Halos von Milchstraße und Andromeda berühren sich

Plasmahülle der Andromedagalaxie ist ausgedehnter als bislang gedacht

Andromeda-Halo
Wenn der Halo der Andromedagalaxie sichtbar wäre, würde er am Nachthimmel dreimal mehr Raum einnehmen als das Sternbild Großer Wagen.© NASA, ESA, J. DePasquale, E. Wheatley (STScI) and Z. Levay

Überraschend groß: Unsere Nachbargalaxie Andromeda ist von einer weit ausgedehnteren Plasmahülle umgeben als gedacht. Ihr Halo reicht rund 1,3 Millionen Lichtjahre ins All hinaus – und überlappt sich damit wahrscheinlich mit dem Halo unserer Milchstraße. Könnte man den Andromeda-Halo sehen, erschiene er am Himmel dreimal größer als der Große Wagen. Zudem ist er komplexer strukturiert als angenommen.

Die Andromedagalaxie M31 ist eine kosmische „Schwester“ unserer Milchstraße: Sie hat eine ähnliche Masse, ist ebenfalls eine Spiralgalaxie und hat eine ähnlich bewegte Geschichte von Kollisionen und Verschmelzungen hinter sich. Zudem liegt sie nur rund 2,5 Millionen Lichtjahre von unserer Galaxie entfernt.

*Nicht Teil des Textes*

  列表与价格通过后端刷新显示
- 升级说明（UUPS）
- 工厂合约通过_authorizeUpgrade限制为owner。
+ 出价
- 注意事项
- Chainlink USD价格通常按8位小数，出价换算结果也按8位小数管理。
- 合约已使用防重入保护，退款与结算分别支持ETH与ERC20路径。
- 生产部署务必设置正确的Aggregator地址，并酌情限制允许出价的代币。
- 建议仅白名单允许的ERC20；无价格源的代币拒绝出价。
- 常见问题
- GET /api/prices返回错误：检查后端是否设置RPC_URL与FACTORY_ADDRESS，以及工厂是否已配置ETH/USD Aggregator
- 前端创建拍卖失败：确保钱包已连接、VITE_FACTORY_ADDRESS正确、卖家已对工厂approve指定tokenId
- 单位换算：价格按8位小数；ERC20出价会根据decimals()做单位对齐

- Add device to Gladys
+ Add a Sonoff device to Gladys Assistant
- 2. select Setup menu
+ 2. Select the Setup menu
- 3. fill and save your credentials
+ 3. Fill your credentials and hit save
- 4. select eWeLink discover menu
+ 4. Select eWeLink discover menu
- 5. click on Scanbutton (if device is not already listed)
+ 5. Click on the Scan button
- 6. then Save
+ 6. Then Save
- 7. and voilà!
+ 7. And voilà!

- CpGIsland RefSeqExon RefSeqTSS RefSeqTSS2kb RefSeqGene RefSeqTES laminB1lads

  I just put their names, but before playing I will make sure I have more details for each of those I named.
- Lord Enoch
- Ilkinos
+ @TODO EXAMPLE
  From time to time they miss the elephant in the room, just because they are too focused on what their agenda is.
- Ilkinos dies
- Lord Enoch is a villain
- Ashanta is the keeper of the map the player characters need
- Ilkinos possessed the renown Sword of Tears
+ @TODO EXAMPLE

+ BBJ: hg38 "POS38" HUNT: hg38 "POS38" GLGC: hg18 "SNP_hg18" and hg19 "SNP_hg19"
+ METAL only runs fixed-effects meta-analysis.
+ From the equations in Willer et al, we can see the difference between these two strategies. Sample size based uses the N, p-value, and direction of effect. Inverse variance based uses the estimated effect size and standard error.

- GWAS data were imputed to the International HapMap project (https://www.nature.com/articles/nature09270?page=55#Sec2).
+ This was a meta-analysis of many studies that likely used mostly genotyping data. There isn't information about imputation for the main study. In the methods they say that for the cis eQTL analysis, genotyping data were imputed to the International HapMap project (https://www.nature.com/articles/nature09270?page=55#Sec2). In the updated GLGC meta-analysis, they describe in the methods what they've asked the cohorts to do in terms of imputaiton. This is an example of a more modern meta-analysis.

Am Nachthimmel ist die Andromedagalaxie daher schon mit bloßem Auge als schwacher, verwaschener Lichtfleck zu erkennen.

Andromeda-Halo und Quasare
Halo der Andromedagalaxie und Lage der 43 für die Studie genutzten fernen Quasare © NASA, ESA, and E. Wheatley (STScI)

Schlüssel zu Zukunft und Vergangenheit einer Galaxie

Doch was man nicht sieht, ist der Halo der Andromedagalaxie – die diffuse Hülle aus Gas, Plasma und Dunkler Materie, die die Sternenscheiben aller Galaxien umgibt. Wie groß dieser Halo ist und wie er strukturiert ist, haben nun Astronomen um Nicolas Lehner von der University of Notre Dame in Indiana näher untersucht. Dafür analysierten sie mithilfe des Hubble-Weltraumteleskops das UV-Spektrum von 43 fernen Quasaren, deren Licht durch den Halo unserer Nachbargalaxie scheint.

„Die riesigen Halos um Galaxien zu verstehen, ist enorm wichtig“, erklärt Koautorin Samantha Berek von der Yale University. „Denn diese Reservoire enthalten den Rohstoff für künftige Sternbildung in der Galaxie, aber auch die Ausströme von vergangenen Ereignissen wie Supernovae. Der Halo ist daher voller Informationen über die Vergangenheit und Zukunft einer Galaxie.“ Zudem verrät die Ausdehnung des Halo einiges über die gravitative Einflusssphäre einer Galaxie.

Überlappung mit der Milchstraße

Das überraschende Ergebnis der Beobachtungen: Der Halo der Andromedagalaxie ist größer als bislang angenommen. Die Forscher fanden spektrale Signaturen von ionisiertem Silizium, Sauerstoff und Kohlenstoff, die rund 1,3 Millionen Lichtjahren weit ins All hinaus reichen – fast das Zehnfache des Durchmessers ihrer Sternenscheibe. An einigen Stellen könnte der Andromeda-Halo sogar bis zu zwei Millionen Lichtjahre weit hinausreichen.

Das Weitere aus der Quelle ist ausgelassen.